[ kvm-Bugs-2627272 ] Fix preempt in kvm_write_guest_time and kvm_write_wall_clock

"SourceForge.net" <noreply@xxxxxxxxxxxxxxx> · Sun, 22 Feb 2009 09:55:53 +0000

Bugs item #2627272, was opened at 2009-02-22 04:55
Message generated for change (Tracker Item Submitted) made by Item Submitter
You can respond by visiting: 
https://sourceforge.net/tracker/?func=detail&atid=893831&aid=2627272&group_id=180599

Please note that this message will contain a full copy of the comment thread,
including the initial issue submission, for this request,
not just the latest update.
Category: kernel
Group: None
Status: Open
Resolution: None
Priority: 5
Private: No
Submitted By: Matt T. Yourst (yourst)
Assigned to: Nobody/Anonymous (nobody)
Summary: Fix preempt in kvm_write_guest_time and kvm_write_wall_clock

Initial Comment:
This issue just appeared in kvm-84 when running on 2.6.28.7 (x86-64) with PREEMPT enabled.

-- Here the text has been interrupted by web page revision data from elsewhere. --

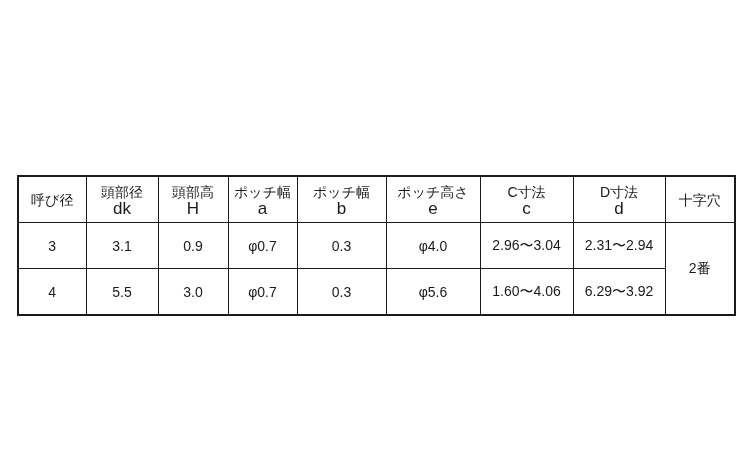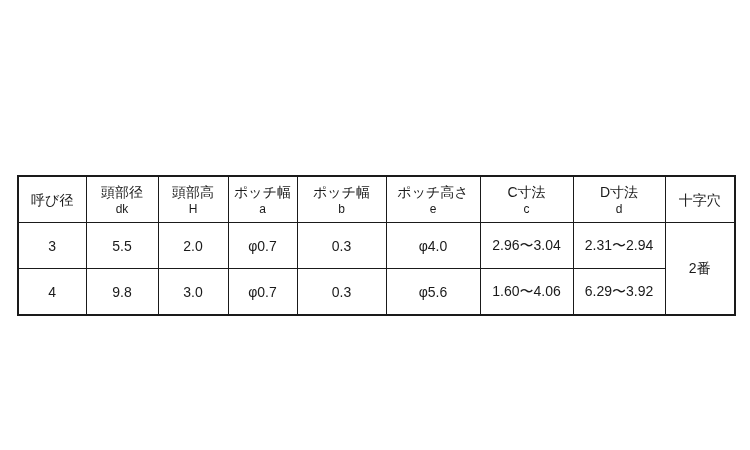--- a/index.html
+++ b/index.html
@@ -49,7 +49,7 @@
     white-space: nowrap;
   }
   .hsub {
-    font-size: 12px;
+    font-size: 17px;
     line-height: 16px;
     white-space: nowrap;
   }

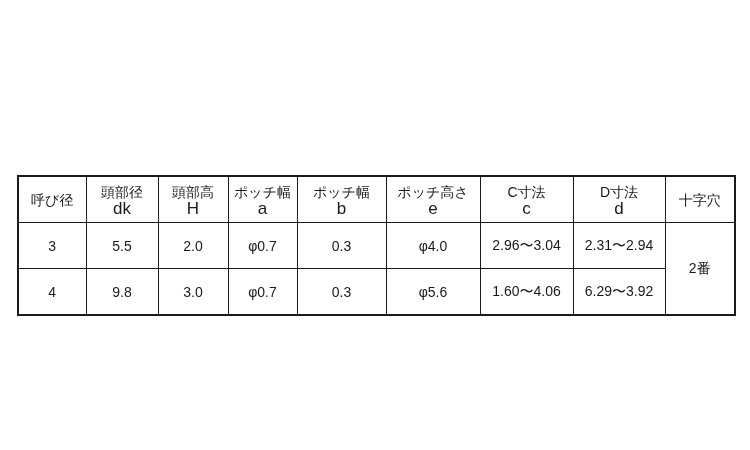--- a/index.html
+++ b/index.html
@@ -145,7 +145,7 @@
             <div class="dval">3</div>
           </td>
         <td>
-            <div class="dval">5.5</div>
+            <div class="dval">3.1</div>
           </td>
         <td>
             <div class="dval">2.0</div>

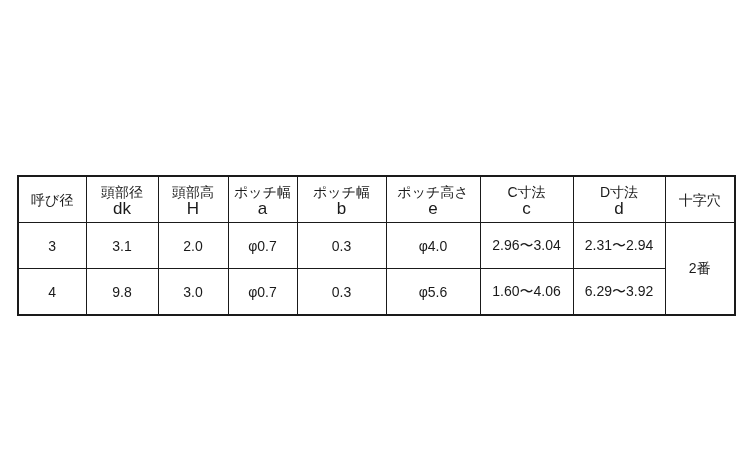--- a/index.html
+++ b/index.html
@@ -148,7 +148,7 @@
             <div class="dval">3.1</div>
           </td>
         <td>
-            <div class="dval">2.0</div>
+            <div class="dval">0.9</div>
           </td>
         <td>
             <div class="dval">φ0.7</div>

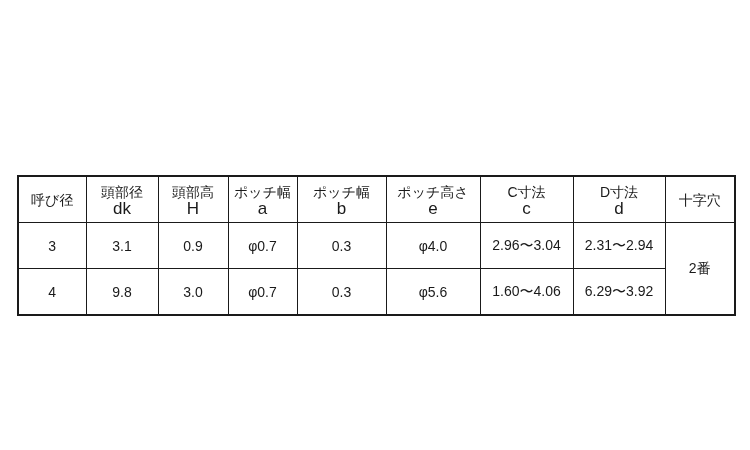--- a/index.html
+++ b/index.html
@@ -174,7 +174,7 @@
             <div class="dval">4</div>
           </td>
         <td>
-            <div class="dval">9.8</div>
+            <div class="dval">5.5</div>
           </td>
         <td>
             <div class="dval">3.0</div>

We're getting syslog warnings like this many (but not all) times qemu tells KVM to run the VCPU:

BUG: using smp_processor_id() in preemptible [00000000] code: qemu-system-x86/28938
caller is kvm_arch_vcpu_ioctl_run+0x5d1/0xc70 [kvm]
Pid: 28938, comm: qemu-system-x86 2.6.28.7-mtyrel-64bit
Call Trace:
  debug_smp_processor_id+0xf7/0x100
  kvm_arch_vcpu_ioctl_run+0x5d1/0xc70 [kvm]
  ? __wake_up+0x4e/0x70
  ? wake_futex+0x27/0x40
  kvm_vcpu_ioctl+0x2e9/0x5a0 [kvm]
  enqueue_hrtimer+0x8a/0x110
  _spin_unlock_irqrestore+0x27/0x50
  vfs_ioctl+0x31/0xa0
  do_vfs_ioctl+0x74/0x480
  sys_futex+0xb4/0x140
  sys_ioctl+0x99/0xa0
  system_call_fastpath+0x16/0x1b

As it turns out, the call trace is messed up due to gcc's inlining, but I isolated the problem anyway: kvm_write_guest_time() is being used in a non-thread-safe manner on preemptable kernels.

Basically kvm_write_guest_time()'s body needs to be surrounded by preempt_disable() and preempt_enable(), since the kernel won't let us query any per-CPU data (indirectly using smp_processor_id()) without preemption disabled. The attached patch fixes this issue by disabling preemption inside
kvm_write_guest_time().

Unfortunately, that's not an ideal solution from a correctness standpoint - it might satisfy the kernel's sanity checks, but if the thread running this code gets preempted and rescheduled onto a different host CPU with a different cpu_tsc_khz between when we read cpu_tsc_khz and when we actually enter the
guest via VT/SVM (i.e. after re-enabling preemption beofre leaving kvm_write_guest_time()), the guest could be using the wrong value of cpu_tsc_khz for the CPU it's actually running on.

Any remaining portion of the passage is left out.